Aquela observação simples serve com eficiência para resumir o modo como Capai encara o mundo e as desventuras que se ocasionam sobre ela. É com esse tom gracioso que seu documentário é conduzido,  mesmo com a seriedade do tema da anencefalia. É importante destacar, no entanto, que o filme não se declara explicitamente como pró ou contra políticas abortivas; existe, claro, um viés político e um posicionamento ideológico por parte de cada uma das entrevistadas, mas a consideração final acerca das melhores decisões a serem tomadas é deixada a cargo do público após uma montanha russa de emoções conflitantes em meio a tantas tragédias pessoais. Capai tem consciência que o acalorado debate sobre a legalização ou não do abordo está longe de acabar, e explora aqui com muita delicadeza e tato o drama de seis mulheres que, assim como ela, tiveram o sonho da maternidade interrompido após a constatação de uma deformidade nos primeiros estágios da gestação, o que inviabiliza a formação plena dos fetos e os leva a óbito durante ou logo após a gravidez.

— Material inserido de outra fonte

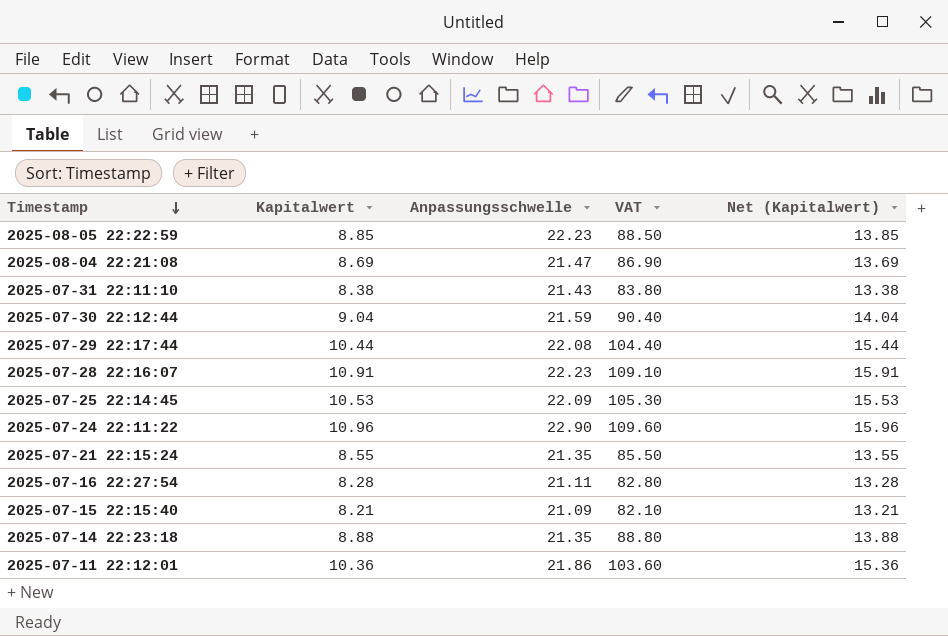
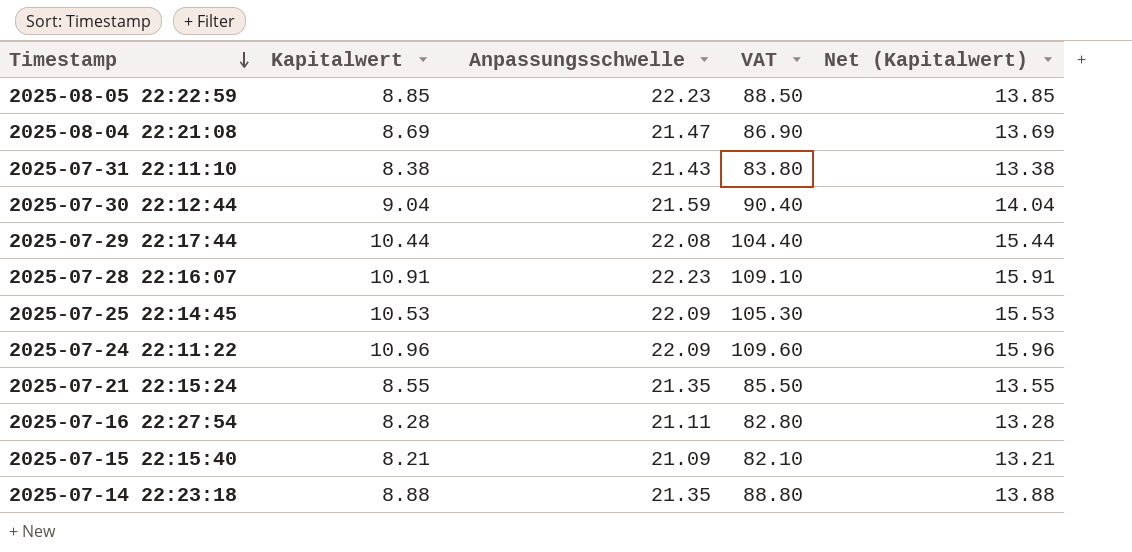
row 2025-07-11 22:12:01: 10.36 | 21.86 | 103.60 | 15.36 -> none
2025-07-24 22:11:22 | Anpassungsschwelle: 22.90 -> 22.09

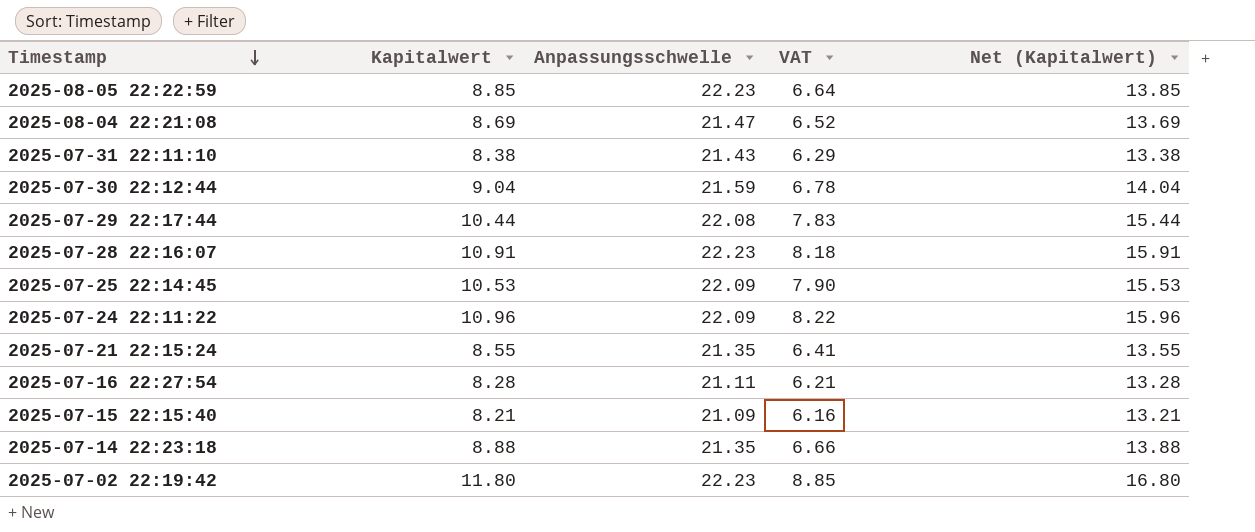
column VAT | formula: [Kapitalwert] * 10 -> [Kapitalwert] * 0.75
row 2025-07-02 22:19:42: none -> 11.80 | 22.23 | 8.85 | 16.80

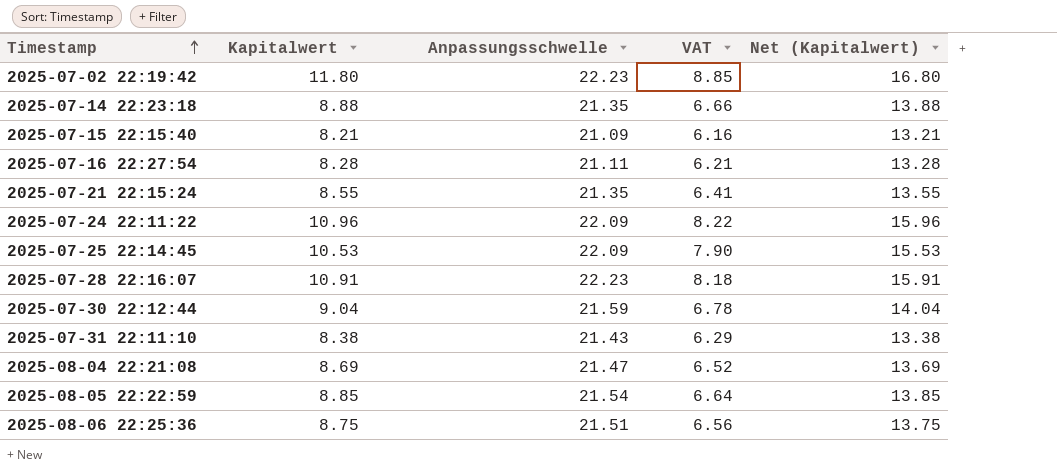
row order: Timestamp descending -> Timestamp ascending
row 2025-07-29 22:17:44: 10.44 | 22.08 | 7.83 | 15.44 -> none
2025-08-05 22:22:59 | Anpassungsschwelle: 22.23 -> 21.54
row 2025-08-06 22:25:36: none -> 8.75 | 21.51 | 6.56 | 13.75

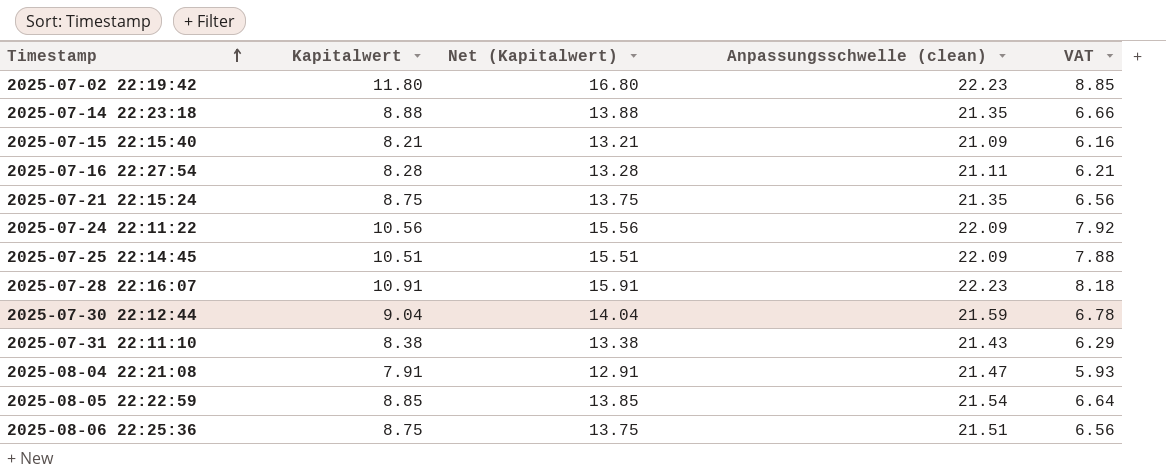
column Net (Kapitalwert) | position: 5 -> 3
column name: Anpassungsschwelle -> Anpassungsschwelle (clean)
2025-07-21 22:15:24 | Kapitalwert: 8.55 -> 8.75
2025-07-21 22:15:24 | Net (Kapitalwert): 13.55 -> 13.75
2025-07-21 22:15:24 | VAT: 6.41 -> 6.56
2025-07-24 22:11:22 | Kapitalwert: 10.96 -> 10.56
2025-07-24 22:11:22 | Net (Kapitalwert): 15.96 -> 15.56
2025-07-24 22:11:22 | VAT: 8.22 -> 7.92
2025-07-25 22:14:45 | Kapitalwert: 10.53 -> 10.51
2025-07-25 22:14:45 | Net (Kapitalwert): 15.53 -> 15.51
2025-07-25 22:14:45 | VAT: 7.90 -> 7.88
2025-08-04 22:21:08 | Kapitalwert: 8.69 -> 7.91
2025-08-04 22:21:08 | Net (Kapitalwert): 13.69 -> 12.91
2025-08-04 22:21:08 | VAT: 6.52 -> 5.93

O título do filme vem de um diagnóstico médico durante uma ultrassom. Capai exprime a dor da notícia da condição do bebê que carrega no ventre e a transforma em uma narrativa intimista, expondo as vísceras do relacionamento com o parceiro e as dificuldades de passar por uma situação tão extrema. O quadro de anencefalia, mais especificamente da Síndrome de Edwards, provoca atrasos graves no desenvolvimento devido a um cromossomo 18 extra. Para abordar a vivência de tantas mulheres distintas além da própria experiência com uma gravidez assim, Capai intercala os relatos com paisagens ordinárias e recortes de arte enquanto as palavras ressoam em off, como um lembrete de que a vida continua acontecendo e o mundo continua girando e ninguém mais se importa com aquela dor - e isso provoca uma mistura de revolta, empatia, impotência e aflição. É poético, aterrador, e terrivelmente impactante - e o mais importante: leva o público a se importar com aquelas mães e as histórias delas com muito carinho e um respeito ímpar.

Com fragmentos de memórias e relatos dolorosos, o filme consegue o feito impressionante de dar a volta em si mesmo e se tornar uma ópera de gratidão. Gratidão pelo aprendizado, pelos filhos, pelo pouco tempo que tiveram juntos, pela experiência de ser mãe. Gratidão pela vida, gratidão por proporcionar vida. Gratidão pelo dom de amar incondicionalmente. E por fim, uma declaração desse amor para que o mundo se lembre que mãe é mãe, independente da circunstância.